About classifying piano books into levels

Various methods of classifying piano books into levels exist.

The most well-known is the ten-step classification in the booklet Nieuwe leergang voor het piano-onderwijs (A new study path for teaching the piano), written by the piano pedagogue W. C. M. Kloppenburg.

One disadvantage with this classification is that ten steps is insufficient, especially in the lower levels (thus, for beginners). So, in Step I there are books which are intended for absolute beginners – but also books which are too difficult for them. And to be able to play the pieces in Steps III and IV requires an awful lot of practising. It’s not very motivational when someone becomes stuck in Steps III and IV year after year!

An increase in the number of steps would be handier – to 12, 25 or 20 levels, for example.

Another style of classification can be found on publisher Henle’s website. A lovely example is their edition of Bach’s Das Wohltemperierte Klavier, BWV 846-869. Have a look at the page here.

Their classification is in nine Stufen (steps), one less than Kloppenburg. Apparently, this was problematic as Henle has provided intermediate levels, for example 3/4. In the above Bach example, you can see all these levels profiled. From Stufen 2 to 7 with intermediate levels such as 3/4, 4/5 and 5/6. Hmmm, clever, you think: you’re at level 3, level 4 is still too difficult, so first play the pieces classified in the intermediate level 3/4.

On closer inspection, you’ll see that there are nine ‘standard’ levels and eight intermediate levels. Or, if you like, simply a 17-level classification. Personally, I think a 17-level classification is a little bit odd. Why not go for a straight 15 or 20 levels?

Of course, it’s possible to create a classification with more than 20 levels, but then you run into practical difficulties. A classification with more than 20 levels will quickly become cluttered and awkward to use, for example when performing a search function.

‘Beginner – Elementary – Average – Advanced’ are other examples of classification but, generally speaking, these terms are a bit vague. When is someone ‘Advanced’ and what does ‘Elementary’ mean?

Piano book classification is not an exact science. There are so many different styles in music (Bach, Chopin, Debussy, jazz, pop…), and just as many problems regarding technique, that it’s impossible to make exact comparisons.

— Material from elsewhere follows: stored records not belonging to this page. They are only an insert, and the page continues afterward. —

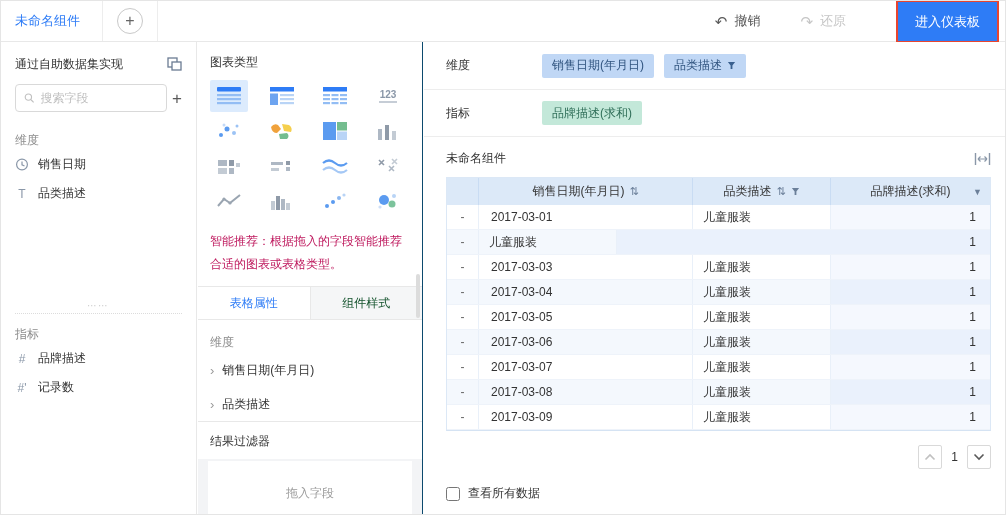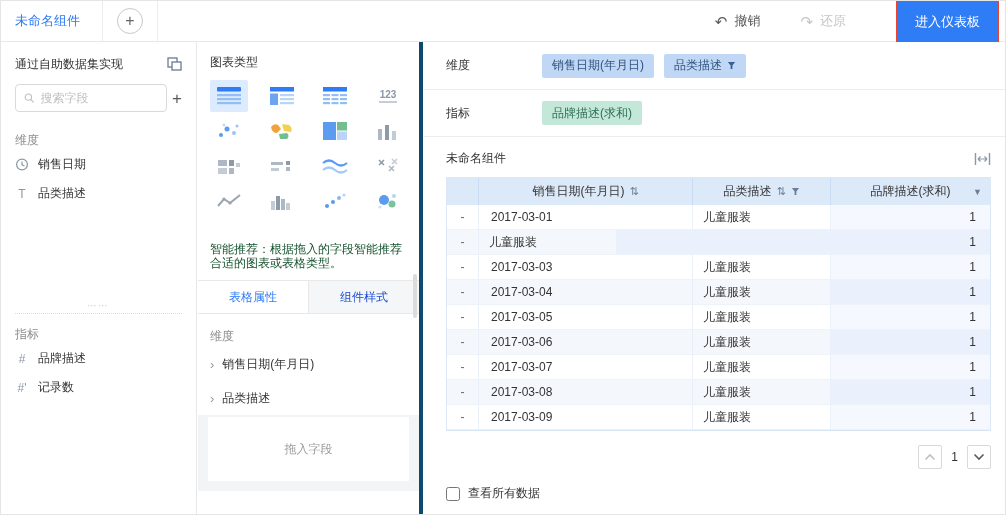--- a/index.html
+++ b/index.html
@@ -45,7 +45,7 @@
 
   
   .chart-panel { position:absolute; top:41px; left:197px; width:225px; bottom:0;
-                 border-right:4px solid #0c4a6e; background:#fff; }
+                 border-right:1px solid #0c4a6e; background:#fff; }
   .cp-top { padding:12px 12px 0; }
   .cp-title { color:#333; }
   .chart-grid { display:grid; grid-template-columns:repeat(5,38px); gap:3px 15px; margin-top:9px; }

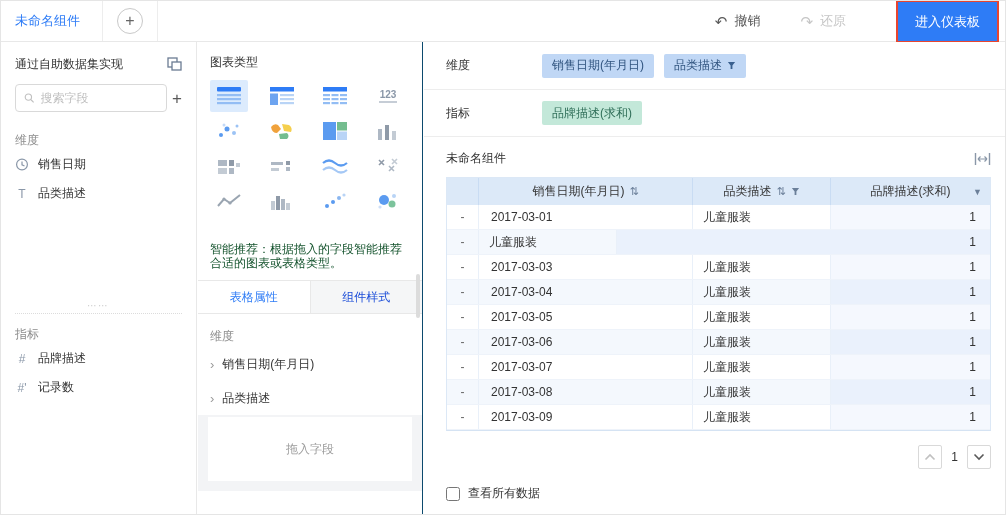--- a/index.html
+++ b/index.html
@@ -53,7 +53,7 @@
                 border-radius:2px; cursor:pointer; }
   .chart-cell.selected { background:#dcebfd; }
   .kpi-ic { font-size:10px; font-weight:bold; color:#8a97a8; border-bottom:2px solid #c6cdd6; padding:0 1px 1px; }
-  .cp-hint { color:#14532d; line-height:14px; margin-top:25px; width:198px; }
+  .cp-hint { color:#be185d; line-height:23px; margin-top:13px; width:198px; }
   .prop-tabs { display:flex; height:34px; margin-top:10px; border-top:1px solid #e8e8e8;
                border-bottom:1px solid #e8e8e8; }
   .prop-tab { flex:1; display:flex; align-items:center; justify-content:center;

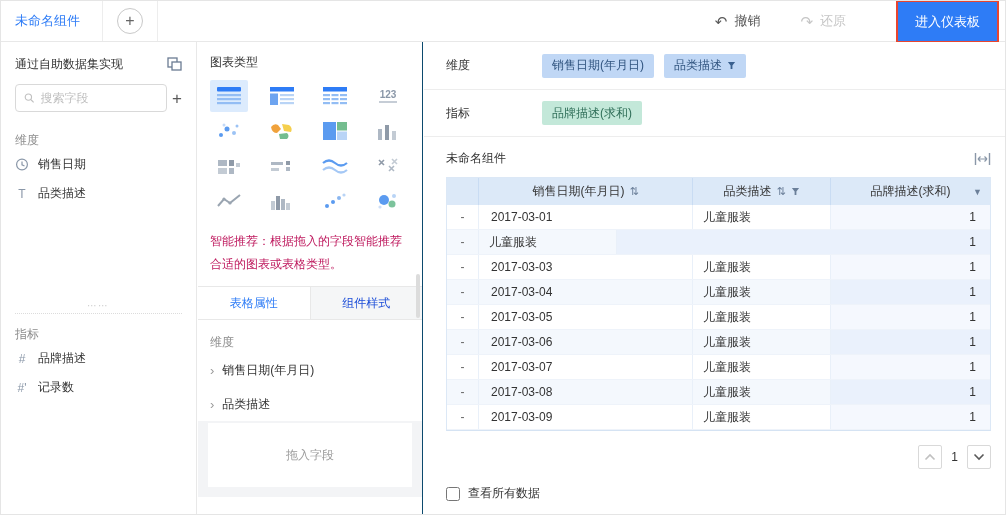--- a/index.html
+++ b/index.html
@@ -57,7 +57,7 @@
   .prop-tabs { display:flex; height:34px; margin-top:10px; border-top:1px solid #e8e8e8;
                border-bottom:1px solid #e8e8e8; }
   .prop-tab { flex:1; display:flex; align-items:center; justify-content:center;
-              background:#f5f6f7; color:#1d4ed8; cursor:pointer; }
+              background:#f5f6f7; color:#14532d; cursor:pointer; }
   .prop-tab + .prop-tab { border-left:1px solid #e8e8e8; }
   .prop-tab.active { background:#fff; color:#2e7cf6; }
   .sub-title { color:#8c8c8c; padding:14px 12px 2px; }

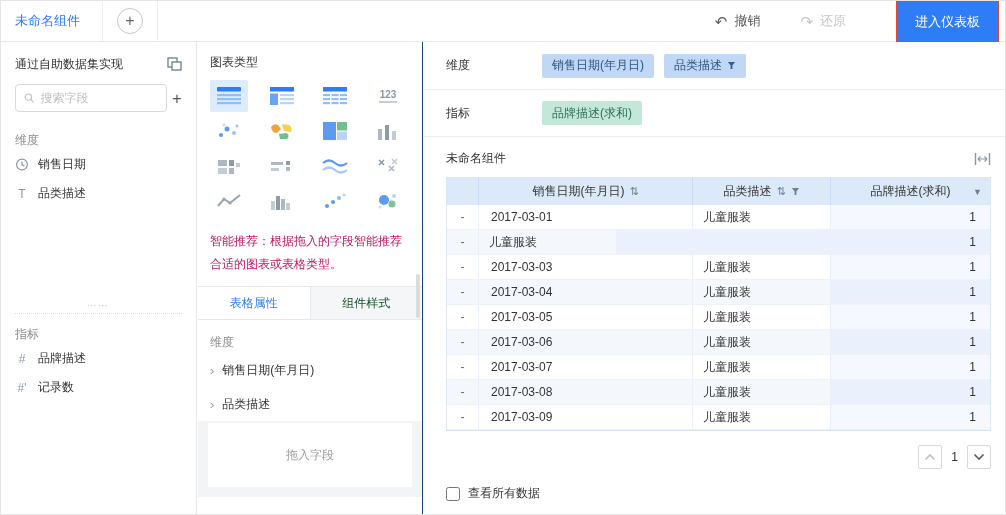--- a/index.html
+++ b/index.html
@@ -368,6 +368,7 @@
       <span>品类描述</span>
     </div>
 
+    <div class="filter-header">结果过滤器</div>
     <div class="filter-body">
       <div class="drop-box">拖入字段</div>
     </div>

Also, while one person might find Bach difficult and Debussy easy, it could be completely the opposite case for someone else.

I have produced a classification of 15 levels for the Piano Book Guide. To make a good classification, it’s not necessary to be able to play all the pieces well. A good classification requires the ability to classify in the first place, to create structure and maintain a clear overview. I have looked at all the sheet music and have created detailed schematics in order to make as best a classification as I can. I can honestly say that I am very happy with the result. Maybe the discipline and control inherent in my musical and scientific training have something to do with this feeling of satisfaction

No doubt my overview will receive some criticism, justified or otherwise! Constructive criticism is welcome, and I’ll use it to improve the Piano Book Guide.